» **Input material**:

*** Block opens ***

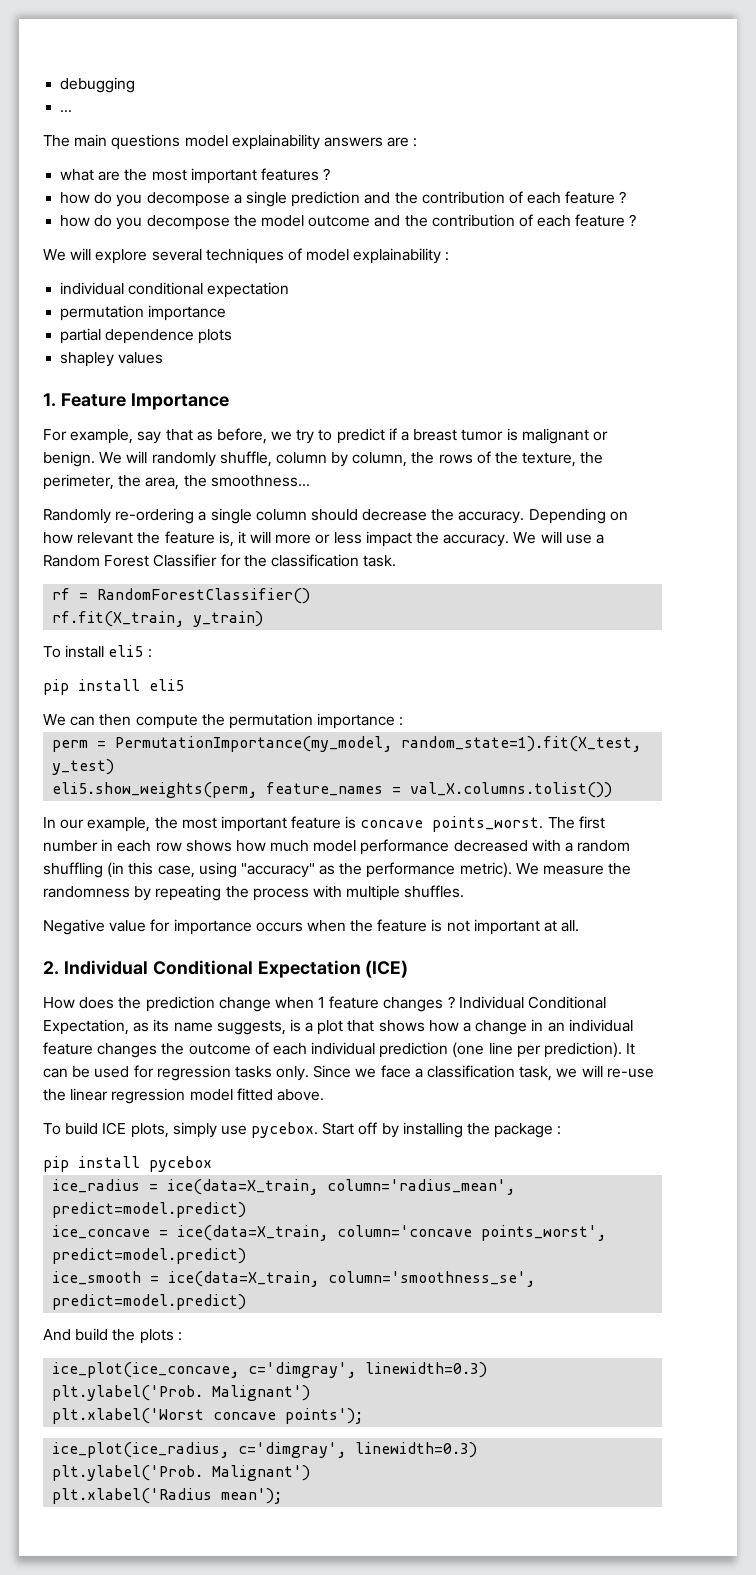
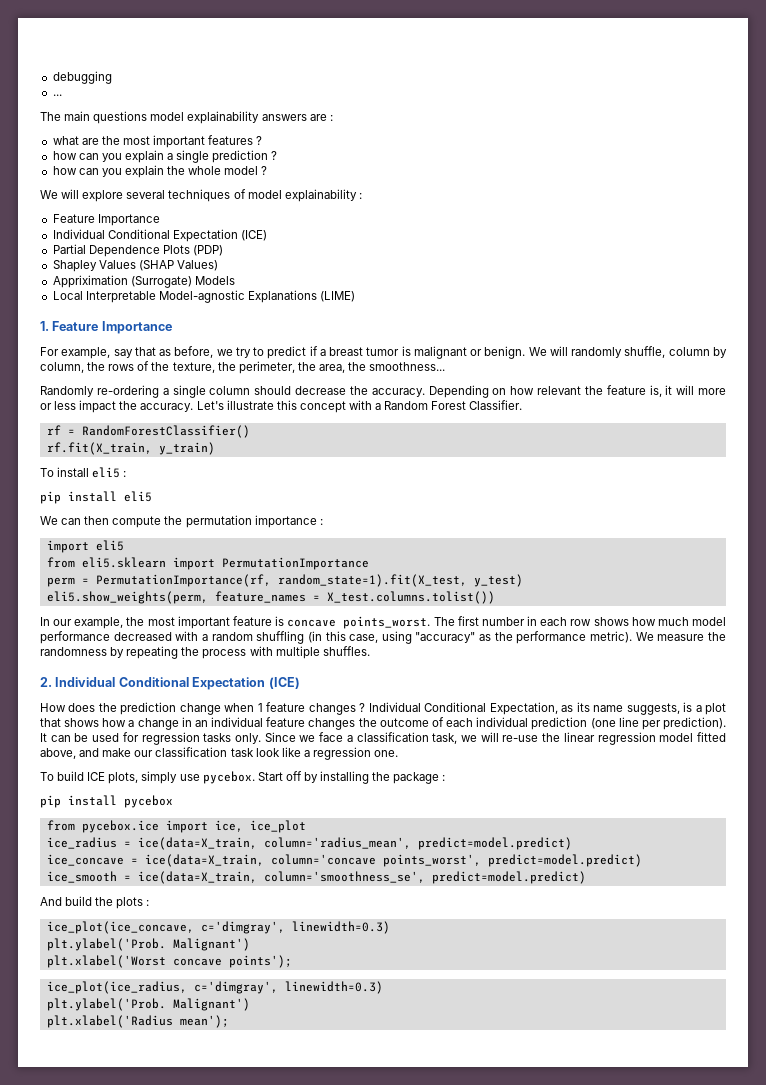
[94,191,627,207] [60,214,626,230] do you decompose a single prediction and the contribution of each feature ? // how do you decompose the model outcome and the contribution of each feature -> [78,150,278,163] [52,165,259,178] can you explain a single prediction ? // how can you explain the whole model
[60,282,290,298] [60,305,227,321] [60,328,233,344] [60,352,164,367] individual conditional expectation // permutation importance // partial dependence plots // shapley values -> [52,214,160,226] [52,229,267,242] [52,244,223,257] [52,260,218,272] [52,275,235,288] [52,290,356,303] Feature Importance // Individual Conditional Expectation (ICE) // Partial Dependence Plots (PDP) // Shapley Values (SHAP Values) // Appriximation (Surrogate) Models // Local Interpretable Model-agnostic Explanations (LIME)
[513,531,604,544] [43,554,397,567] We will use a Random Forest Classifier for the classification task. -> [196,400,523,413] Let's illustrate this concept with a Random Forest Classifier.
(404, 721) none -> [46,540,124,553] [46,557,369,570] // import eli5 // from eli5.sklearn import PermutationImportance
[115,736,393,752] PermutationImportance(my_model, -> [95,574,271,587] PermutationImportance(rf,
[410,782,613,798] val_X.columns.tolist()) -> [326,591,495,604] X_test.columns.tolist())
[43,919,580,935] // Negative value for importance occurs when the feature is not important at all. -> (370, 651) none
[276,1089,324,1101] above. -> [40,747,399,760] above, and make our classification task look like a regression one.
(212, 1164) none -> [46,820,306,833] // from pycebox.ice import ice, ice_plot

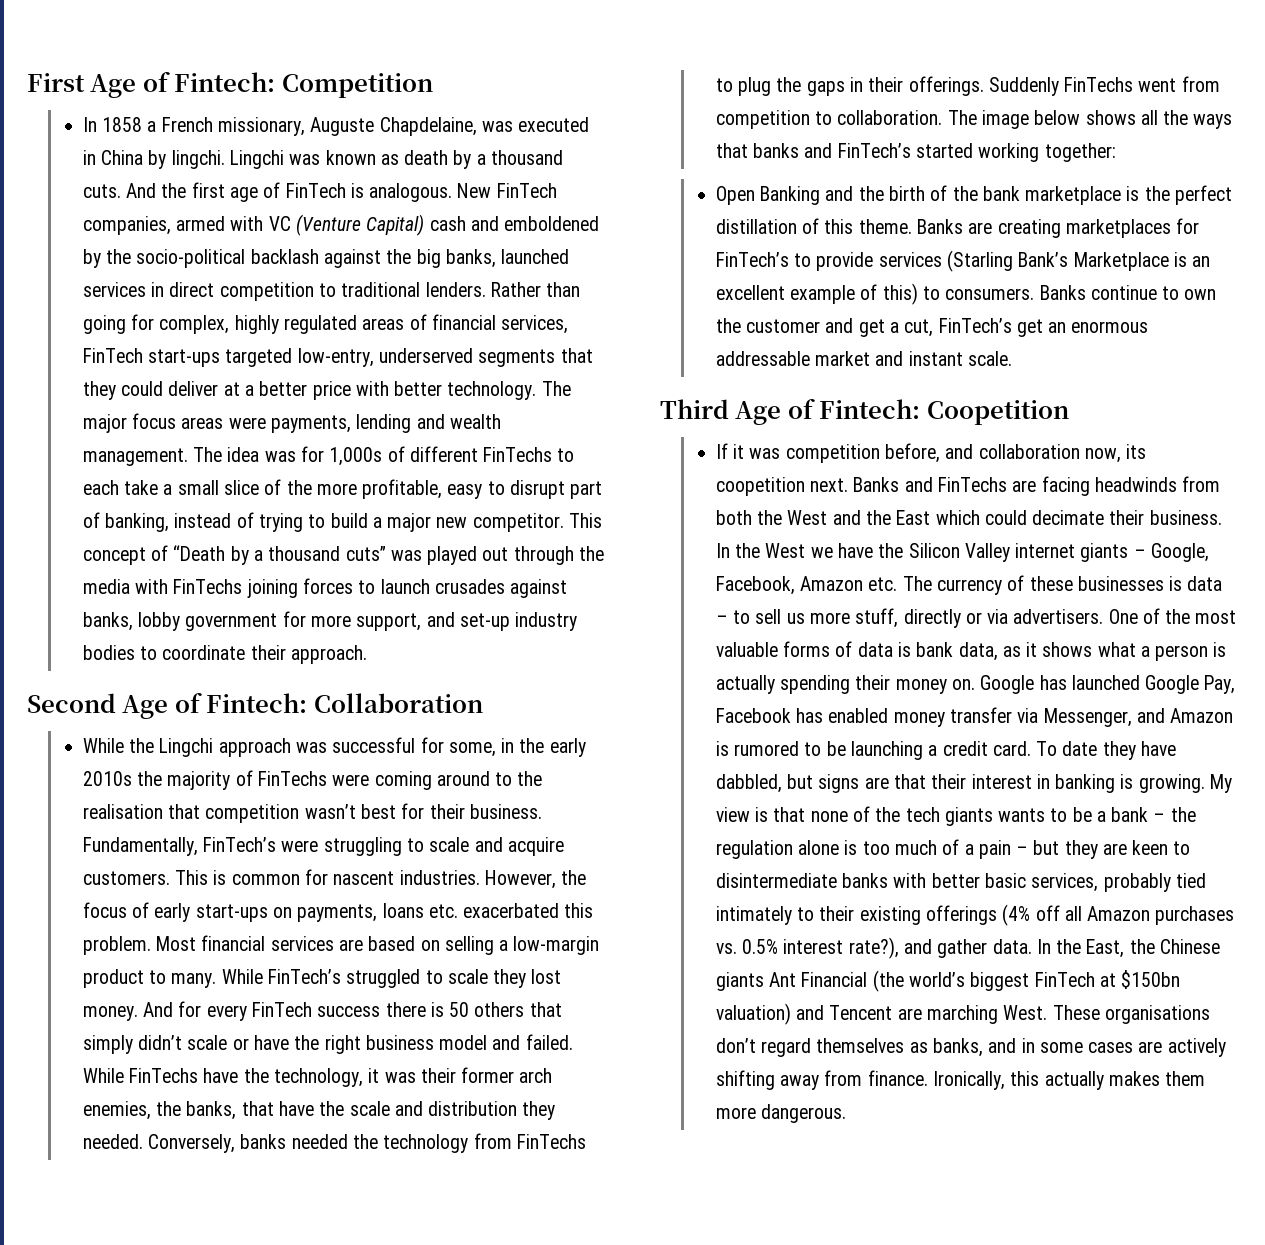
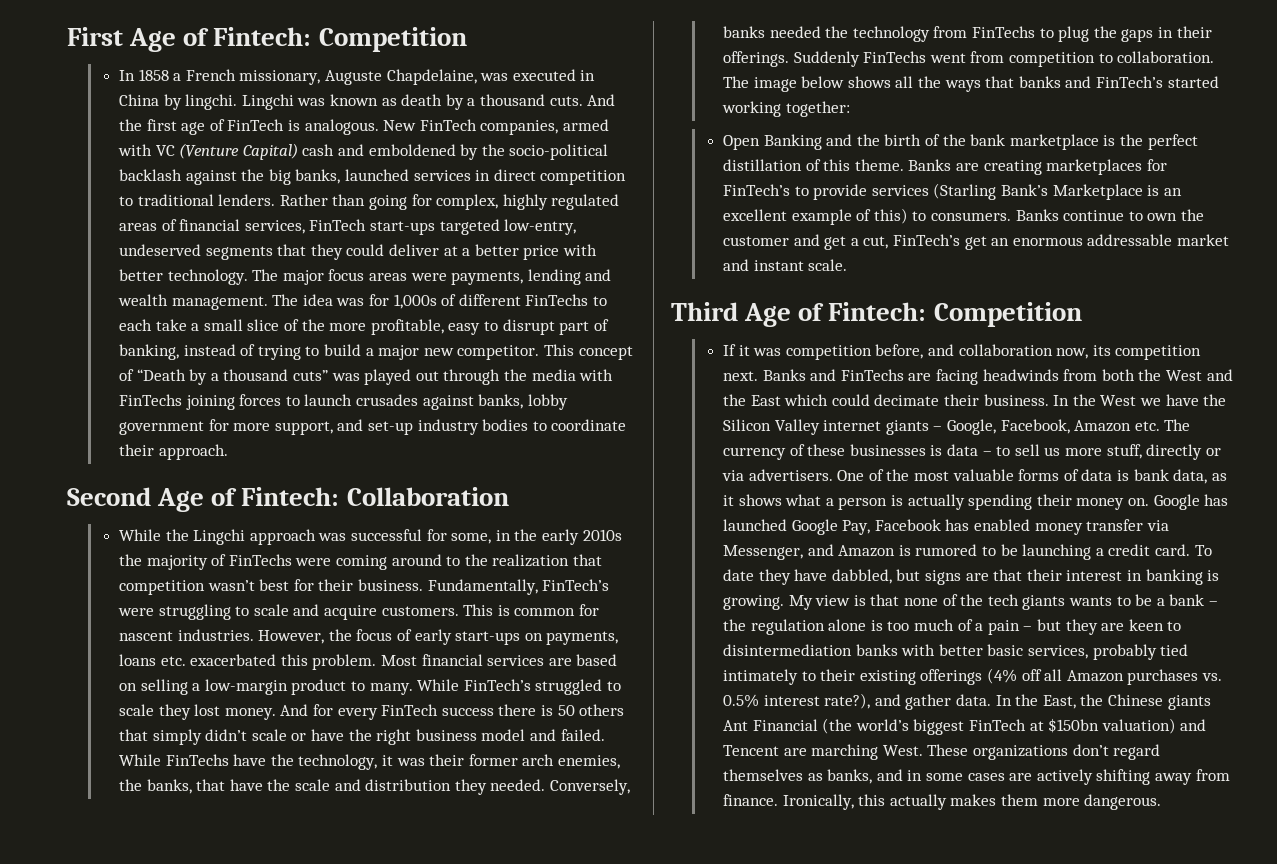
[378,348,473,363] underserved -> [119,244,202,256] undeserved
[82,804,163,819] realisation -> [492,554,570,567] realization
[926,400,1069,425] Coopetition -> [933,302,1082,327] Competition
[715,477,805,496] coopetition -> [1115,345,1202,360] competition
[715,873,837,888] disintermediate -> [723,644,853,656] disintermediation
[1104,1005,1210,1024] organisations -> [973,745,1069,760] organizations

*** Block closes ***
*** Block opens ***

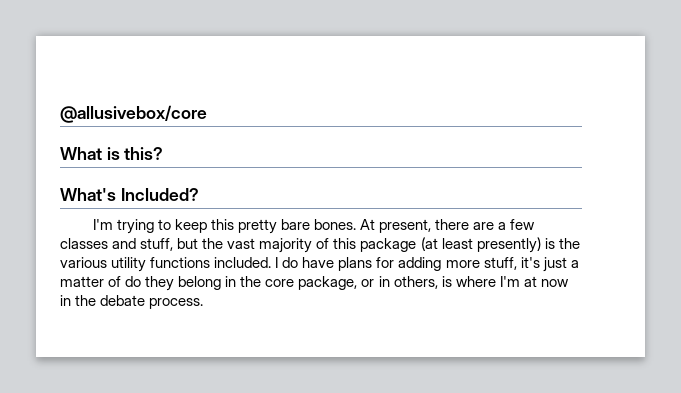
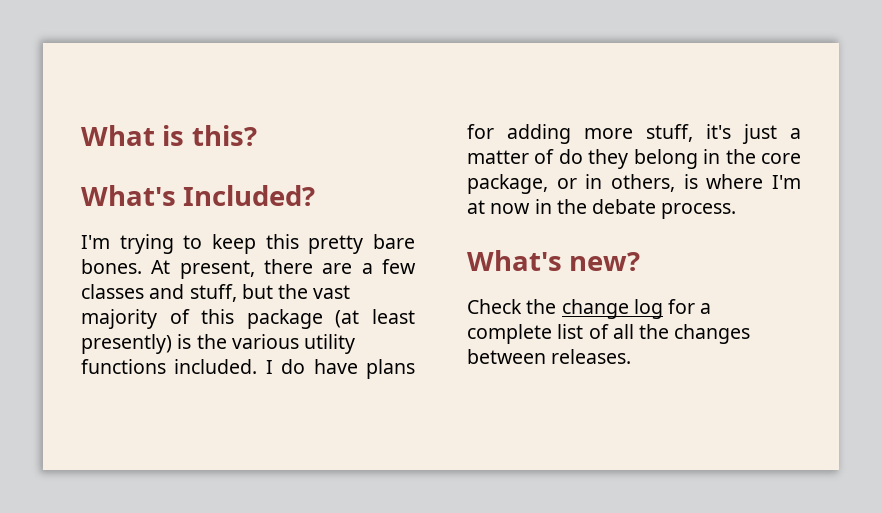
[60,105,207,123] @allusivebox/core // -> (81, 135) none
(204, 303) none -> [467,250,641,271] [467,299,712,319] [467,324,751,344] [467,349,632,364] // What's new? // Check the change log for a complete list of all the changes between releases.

*** Block closes ***

» **Task to carry out**:
Exact copy, pictures excluded: from the line with "(404, 721) none" up to and including the line with "[715,477,805,496] coopetition ->" in the data above.

» **Response area**:
(404, 721) none -> [46,540,124,553] [46,557,369,570] // import eli5 // from eli5.sklearn import PermutationImportance
[115,736,393,752] PermutationImportance(my_model, -> [95,574,271,587] PermutationImportance(rf,
[410,782,613,798] val_X.columns.tolist()) -> [326,591,495,604] X_test.columns.tolist())
[43,919,580,935] // Negative value for importance occurs when the feature is not important at all. -> (370, 651) none
[276,1089,324,1101] above. -> [40,747,399,760] above, and make our classification task look like a regression one.
(212, 1164) none -> [46,820,306,833] // from pycebox.ice import ice, ice_plot

[378,348,473,363] underserved -> [119,244,202,256] undeserved
[82,804,163,819] realisation -> [492,554,570,567] realization
[926,400,1069,425] Coopetition -> [933,302,1082,327] Competition
[715,477,805,496] coopetition -> [1115,345,1202,360] competition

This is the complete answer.